The basic materials for this series were compiled by dietetic interns from Texas State University (TSU) in San Marcos and the University of Texas at Austin (UT) through the American Botanical Council’s (ABC’s) Dietetic Internship Program, led by ABC Education Coordinator Jenny Perez. We would like to acknowledge Jenny Perez, ABC Special Projects Director Gayle Engels, and ABC Chief Science Officer Stefan Gafner, PhD, for their contributions to this project.

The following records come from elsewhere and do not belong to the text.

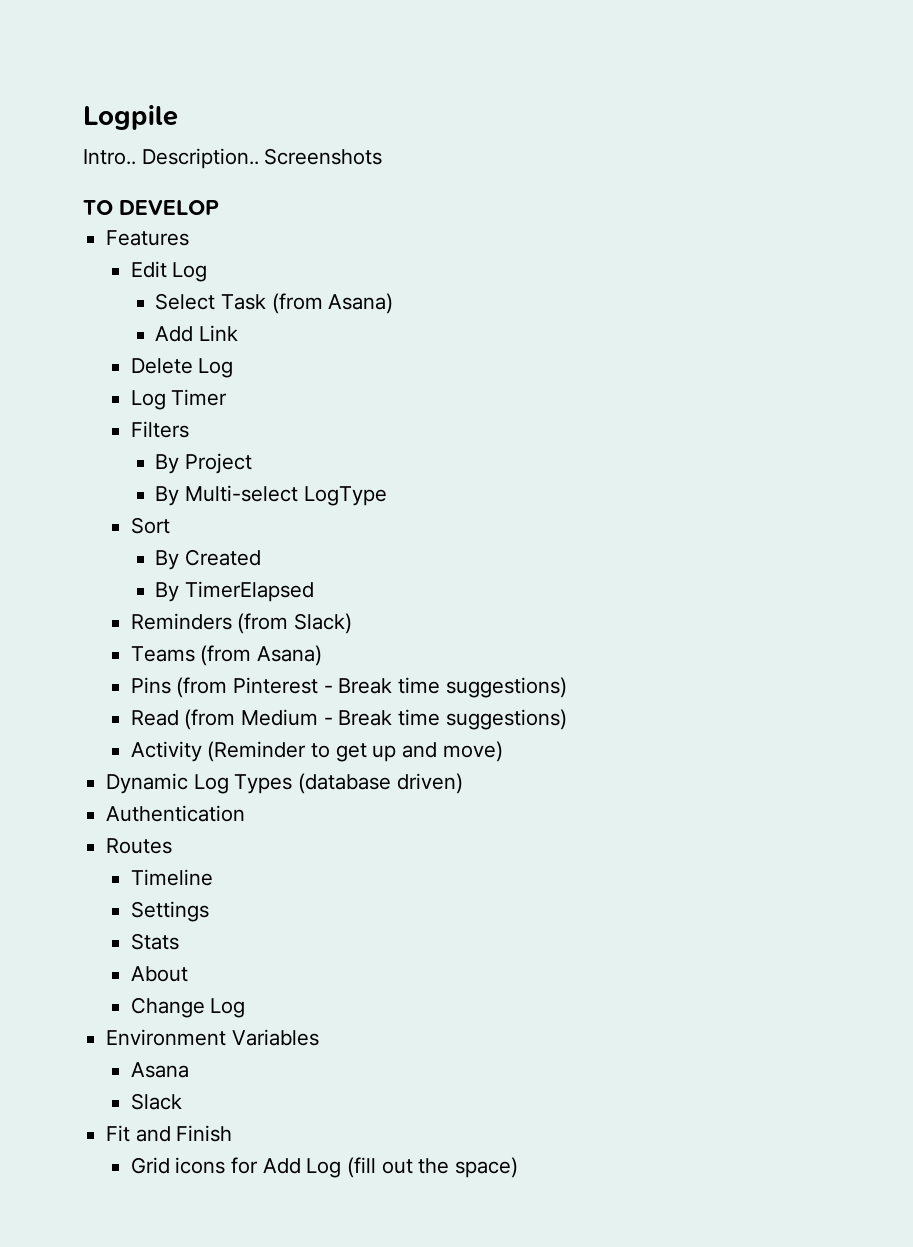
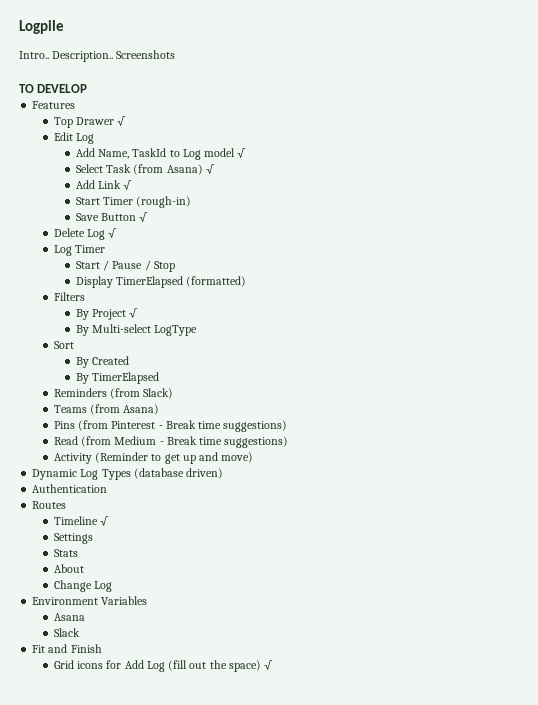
(190, 238) none -> [54,116,127,128] // Top Drawer √
(208, 272) none -> [75,148,247,160] // Add Name, TaskId to Log model √
(394, 303) none -> [205,164,215,174] √
(239, 333) none -> [123,180,133,190] [75,196,192,208] [75,212,149,222] √ // Start Timer (rough-in) // Save Button √
(234, 368) none -> [108,228,118,238] √
(228, 397) none -> [75,260,175,272] [75,276,247,288] // Start / Pause / Stop // Display TimerElapsed (formatted)
(253, 463) none -> [129,308,139,318] √
(213, 877) none -> [100,516,110,526] √
(519, 1167) none -> [264,660,274,670] √

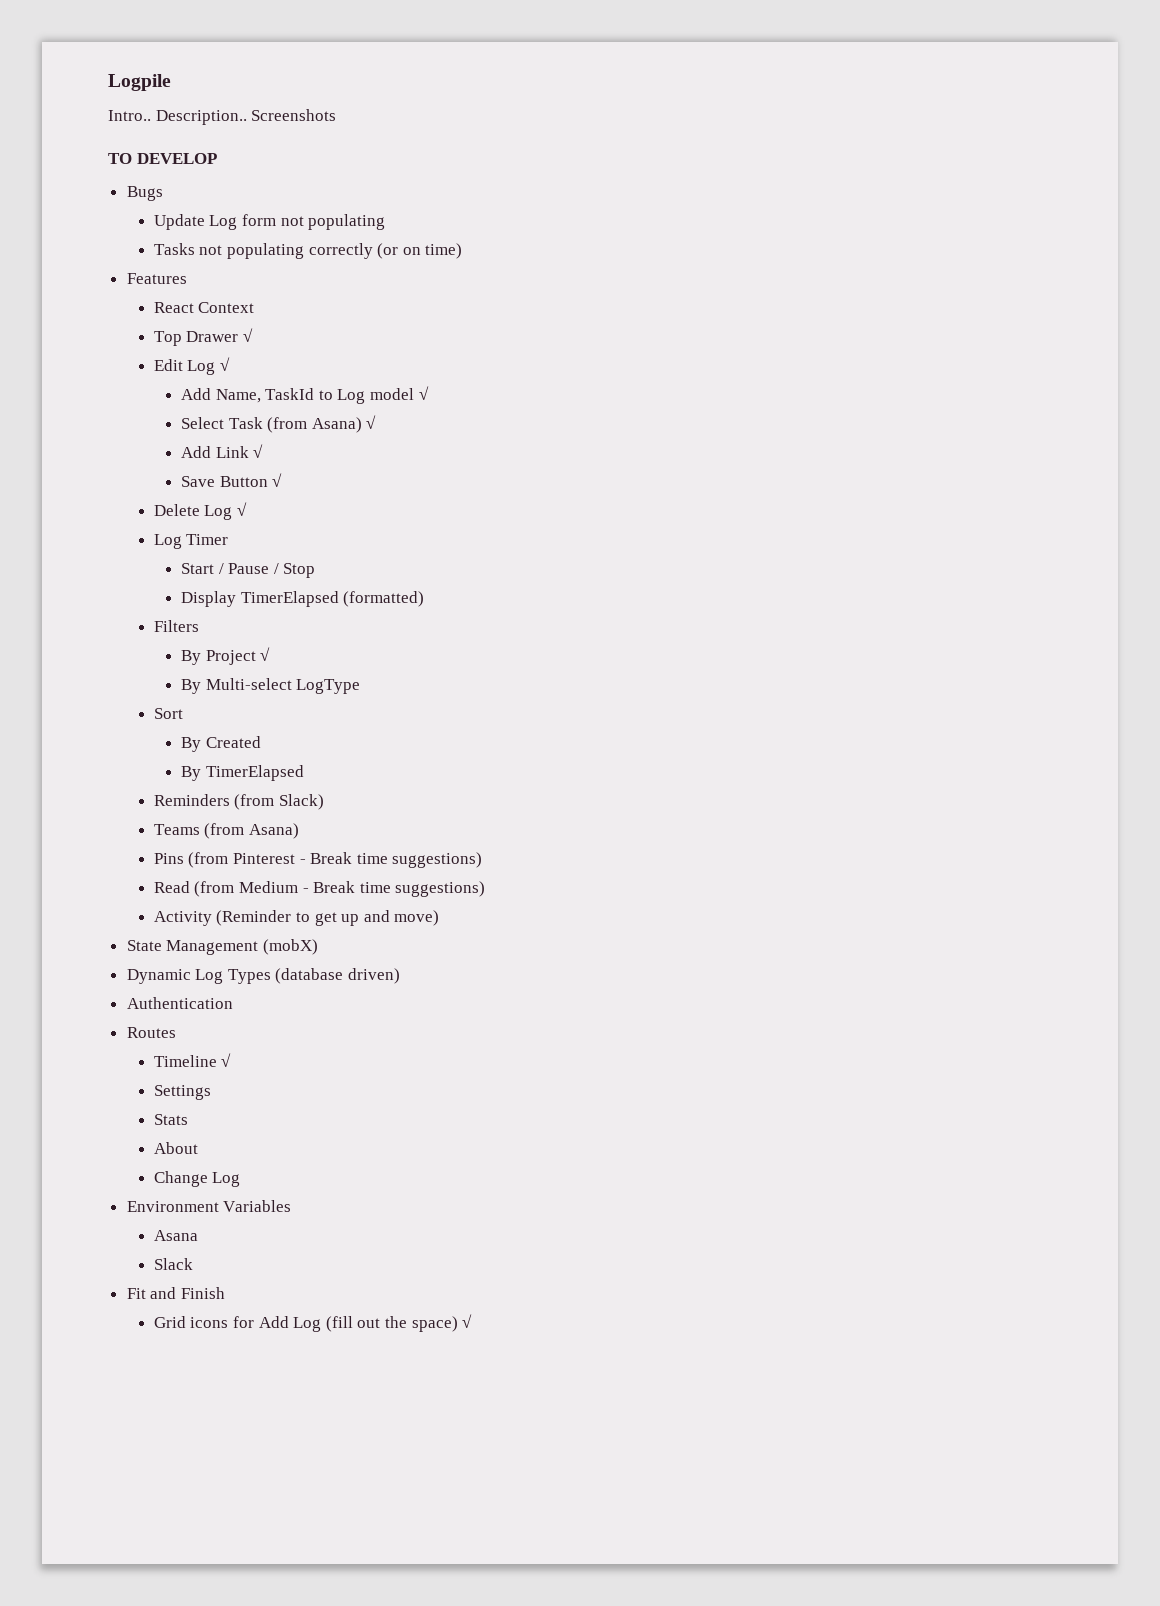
(88, 88) none -> [126,186,163,201] [153,214,386,230] [153,243,463,259] // Bugs // Update Log form not populating // Tasks not populating correctly (or on time)
(76, 105) none -> [153,302,255,313] // React Context
(95, 138) none -> [220,357,231,371] √
[75,196,192,208] // Start Timer (rough-in) -> (264, 451) none
(254, 457) none -> [126,939,318,955] // State Management (mobX)

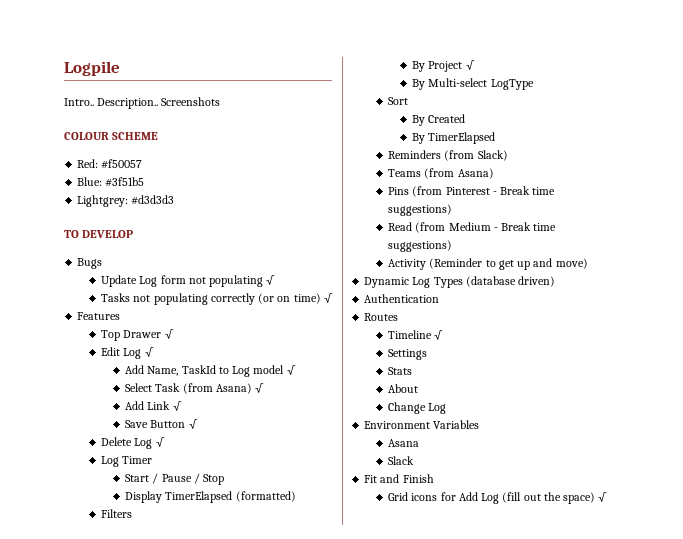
(337, 115) none -> [64,132,159,140] [77,159,143,169] [77,177,145,187] [77,195,175,207] // COLOUR SCHEME // Red: #f50057 // Blue: #3f51b5 // Lightgrey: #d3d3d3
(386, 222) none -> [266,275,276,285] √
(463, 251) none -> [323,293,333,303] √
[153,302,255,313] // React Context -> (121, 316) none
[126,939,318,955] // State Management (mobX) -> (588, 263) none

By Hannah Baumana, Genesis Valdesb, and Candace Charlesb
a HerbalGram Assistant Editor b ABC Dietetics Intern (UT, 2015)
History and
Traditional Use
Range and Habitat
Tomato
(Solanum lycopersicum, Solanaceae) is,
botanically, a fruit. Nevertheless, in the 1893 Nix v. Hedden decision, the
United States Supreme Court classified tomatoes as a vegetable, which created
an economic advantage for US producers, because taxes were levied on vegetables,
but not fruits, imported into the US.1 The Supreme Court decided that “in the common
language of the people, whether sellers or consumers of provisions, all these
are vegetables … are usually served at dinner … and not, like fruits generally,
as dessert.”2 The tomato is a common ingredient in cuisines around
the world, and is cultivated as an annual food crop, although technically it is
classified as a short-lived perennial.3
A
member of the nightshade family, the tomato is related to the potato (Solanum tuberosum), eggplant (S. melongena), bell
pepper (Capsicum annuum), and chili pepper (C. frutescens). Tomatoes are colorful, with various
tomato cultivars producing fruit that is generally red, orange, and yellow in
different sizes and shapes. Tomato plants grow 3-10 feet in height and have a
sprawling growth habit, with hairy stems, bright green compound leaves, and
small yellow flowers.4,5 The tomato plant produces a fleshy fruit
with seeds embedded in a watery matrix that requires delicate care during
transport.6
Tomatoes
grew wild as a weed in South and Central America, and the size of the original
tomato was more comparable to the cherry tomato than the larger varieties.6,7
Aztecs and Incas were among the first to cultivate the tomato due to its
resemblance to the green tomatillo (Physalis philadelphica and P.
ixocarpa, Solanaceae),
one of their cuisine staples.4,6 After arriving in Mexico, Spanish
conquistadors were intrigued by the tomato and took seeds to Europe. The tomato
spread throughout Europe and made its way into Mediterranean cuisine during the
16th century. Today, the tomato and potato dominate the US vegetable market in
dietary intake and economic value.1
Phytochemicals and Constituents
Tomatoes
are a good source of vitamin C, vitamin A, folate, potassium, carotenoids, and
flavonoids.5 The tomato skin contains 98% of the tomato’s total
flavonol content, which includes quercetin and kaempferol. Studies have shown
that potassium and vitamin C in the diet lowers blood pressure, which is good
because high blood pressure is a risk factor for cardiovascular disease (CVD).8
Tomatoes also contain minerals including phosphorus, magnesium, molybdenum, and
calcium.5 Tomato-based products, including tomato paste, contain
these same nutrients in varying concentrations depending on how the tomatoes
were processed.9
The
fruit is dense in lycopene and several other carotenoids, including phytoene,
phytofluene, zeta-carotene, beta-carotene, gamma-carotene, and neurosporene.5
Carotenoids give tomatoes their varying colors.10 Tomatoes and tomato products are the richest sources
of lycopene in the American diet, representing more than 85% of all dietary
sources of lycopene.
Because
of its chemical structure, lycopene is one of the most potent antioxidants.11
Lycopene provides many health benefits, including reducing the risk of cellular
oxidative damage, inflammation, and modulation of cellular signaling pathways.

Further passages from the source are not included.